In the United States, men are roughly four times more likely to be diagnosed with HIV than women. However, the one group that reaches and sometimes exceeds that of men is women in jails and prisons. According to the most recent numbers from the Bureau of Justice Statistics, 1.3 percent of women in prisons are living with HIV. Comparatively, the HIV prevalence among the general female population is 0.14 percent. That means that women in state and federal correctional facilities are over nine times more likely to be infected with HIV than women on the outside.

And those numbers don’t even account for what can be higher rates of HIV infection among women in jails. While prisons generally hold people convicted of felonies for sentences that are longer than one year, jails—the roughly 3,000 county or municipality-run detention facilities in communities across the country—temporarily hold people arrested but not yet convicted of a crime. Most incarcerated women today are in jails, and jails are transient places, with people constantly moving in and out.
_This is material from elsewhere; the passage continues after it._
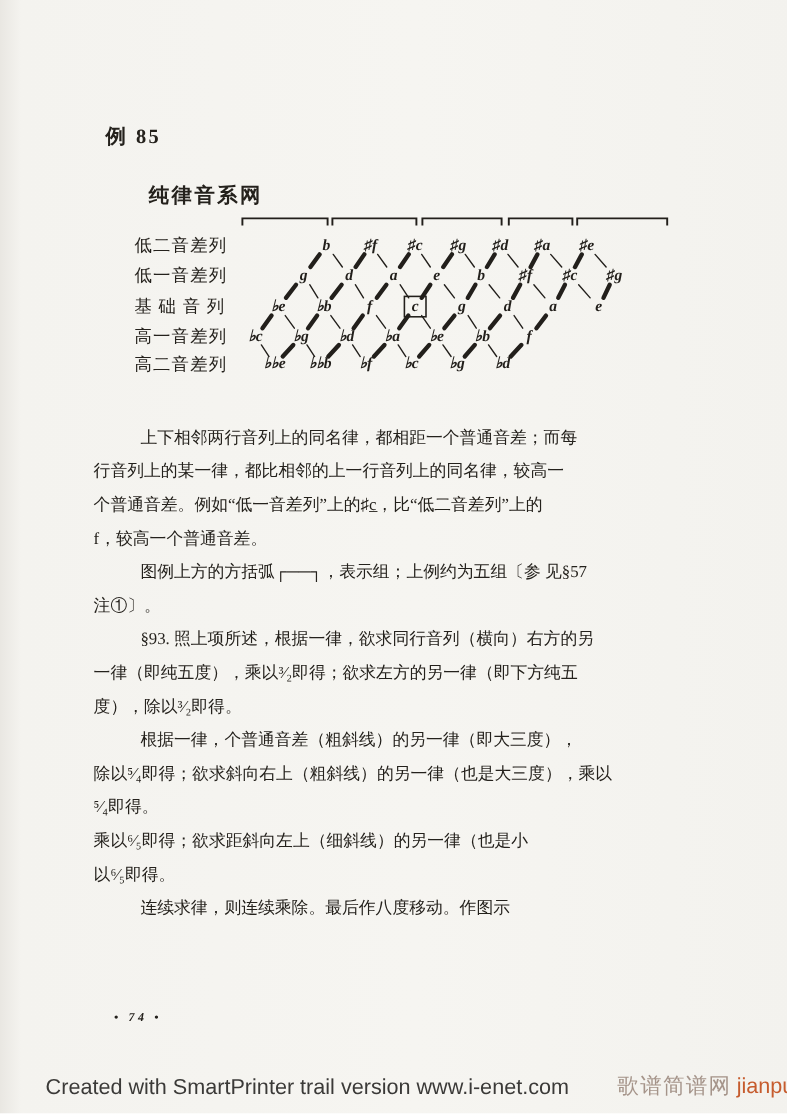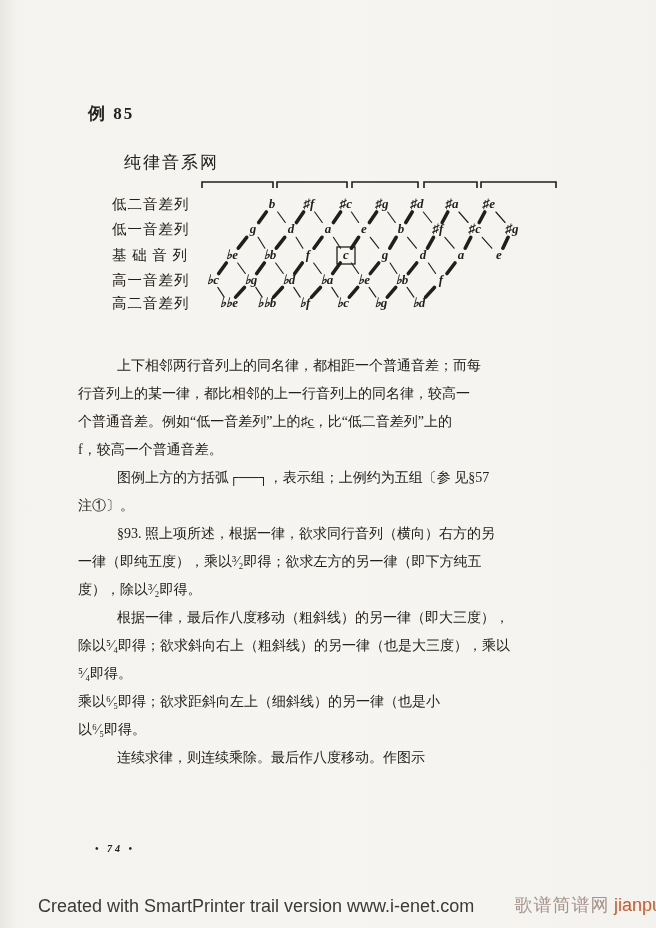"纯律音系网" .diagram-title { font-weight: normal -> bold }
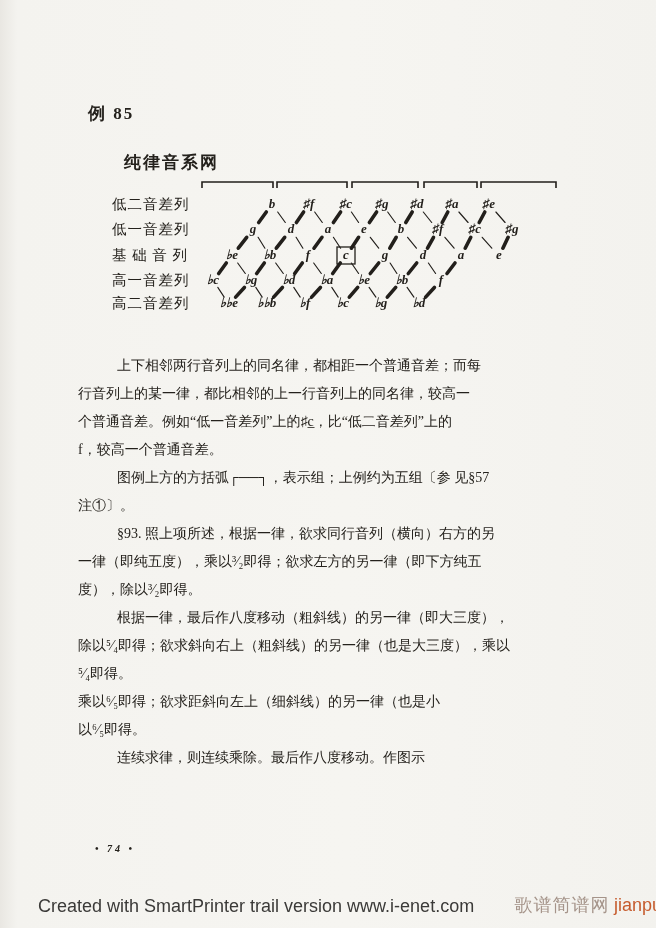"根据一律，最后作八度移动（粗斜线）的另一律（即大三度），" div.line { text: 最后作八度移动 -> 个普通音差 }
HIV-prevalence rates are often much higher in jails than they are in prisons—one study that reviewed jail health records from 2009-10 found that 9 percent of newly incarcerated women in New York City jails were living with HIV. 

“Jails and prisons are places where a disproportional number of HIV-infected women end up, primarily because both HIV and incarceration target those who are poor,” says Dr. Anne Spaulding, an infectious disease physician who has provided care for women and men with HIV and hepatitis C in prisons and jails for the past two decades. Systematic inequities are therefore at the root of incarceration and HIV for women. The behaviors that lead women to incarceration and HIV are rooted in poverty, traumatic childhoods, and sexual and physical abuse at the hands of sexual partners, who are often at risk of HIV infection too.